EXERCISE GOAL: Scan the records beneath this line for the line holding "Clip clips agrafe" and the line holding "total: 15086.87 -> 16127.44", then transcribe exactly those two and all lines between.

INPUT DATA:
──────────────────────────────

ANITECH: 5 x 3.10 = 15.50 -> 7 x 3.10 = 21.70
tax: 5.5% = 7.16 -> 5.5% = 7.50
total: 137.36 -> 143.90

──────────────────────────────

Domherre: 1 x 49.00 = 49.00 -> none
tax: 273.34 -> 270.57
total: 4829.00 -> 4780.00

──────────────────────────────

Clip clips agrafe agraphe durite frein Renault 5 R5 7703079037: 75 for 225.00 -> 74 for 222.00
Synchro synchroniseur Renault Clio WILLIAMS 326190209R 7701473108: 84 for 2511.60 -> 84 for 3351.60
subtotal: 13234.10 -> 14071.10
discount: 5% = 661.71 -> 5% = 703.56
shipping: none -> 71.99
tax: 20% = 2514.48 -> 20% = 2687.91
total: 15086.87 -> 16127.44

──────────────────────────────

EXERCISE ANSWER:
Clip clips agrafe agraphe durite frein Renault 5 R5 7703079037: 75 for 225.00 -> 74 for 222.00
Synchro synchroniseur Renault Clio WILLIAMS 326190209R 7701473108: 84 for 2511.60 -> 84 for 3351.60
subtotal: 13234.10 -> 14071.10
discount: 5% = 661.71 -> 5% = 703.56
shipping: none -> 71.99
tax: 20% = 2514.48 -> 20% = 2687.91
total: 15086.87 -> 16127.44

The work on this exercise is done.